### [Exercise aim]
A single number is the whole answer: the count of lines in the records where "height" occurs.

### [Data]
◇ ◇ ◇ ◇ ◇

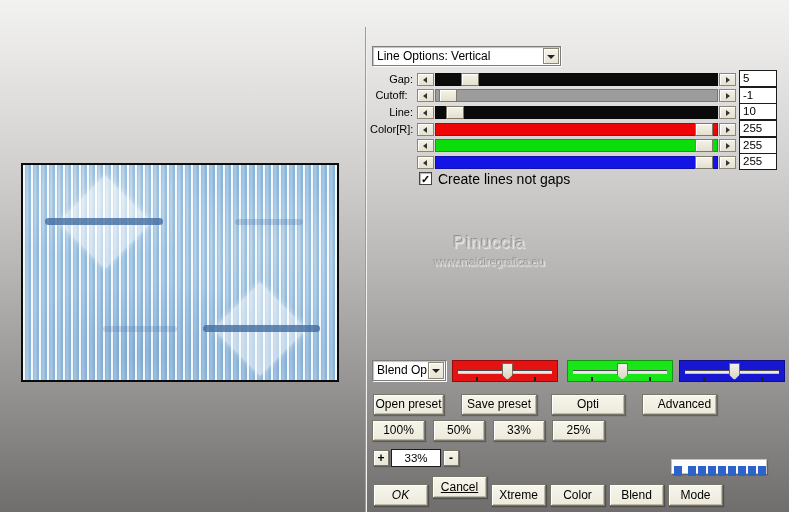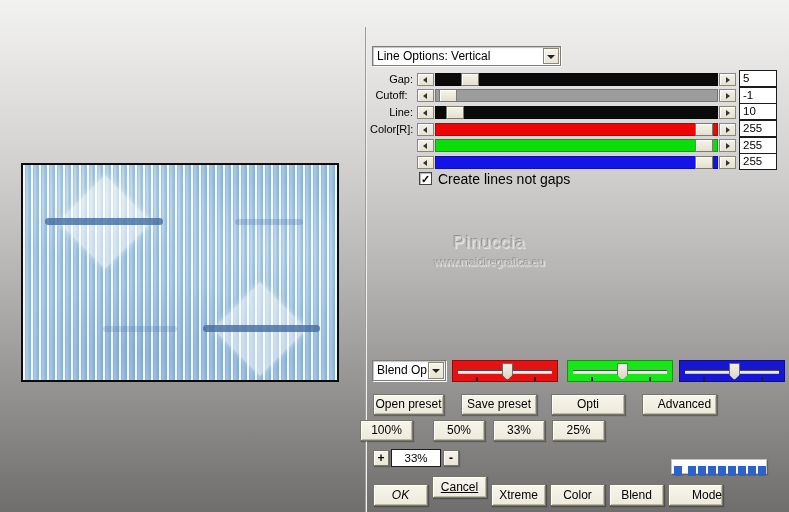--- a/index.html
+++ b/index.html
@@ -317,7 +317,7 @@
   <div class="btn" style="left:551px; top:394px; width:74px;">Opti</div>
   <div class="btn" style="left:642px; top:394px; width:75px;padding-left:10px;">Advanced</div>
 
-  <div class="btn" style="left:360px; top:420px; width:53px;">100%</div>
+  <div class="btn" style="left:372px; top:420px; width:53px;">100%</div>
   <div class="btn" style="left:433px; top:420px; width:52px;">50%</div>
   <div class="btn" style="left:493px; top:420px; width:52px;">33%</div>
   <div class="btn" style="left:552px; top:420px; width:53px;">25%</div>

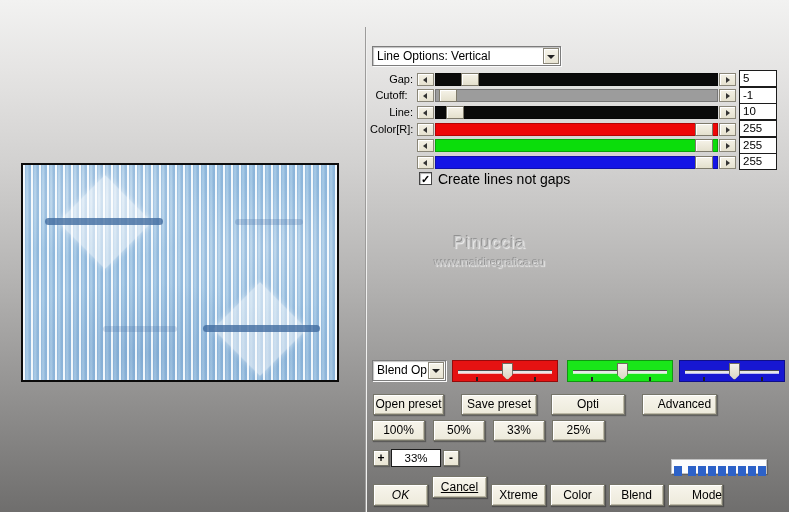--- a/index.html
+++ b/index.html
@@ -335,7 +335,7 @@
   <div class="btn" style="left:491px; top:484px; width:55px; height:22px; line-height:20px;">Xtreme</div>
   <div class="btn" style="left:550px; top:484px; width:55px; height:22px; line-height:20px;">Color</div>
   <div class="btn" style="left:609px; top:484px; width:55px; height:22px; line-height:20px;">Blend</div>
-  <div class="btn" style="left:668px; top:484px; width:55px; height:22px; line-height:20px;text-align:right;">Mode</div>
+  <div class="btn" style="left:668px; top:484px; width:55px; height:22px; line-height:20px;">Mode</div>
 
 </div>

◇ ◇ ◇ ◇ ◇

### [Task response]
5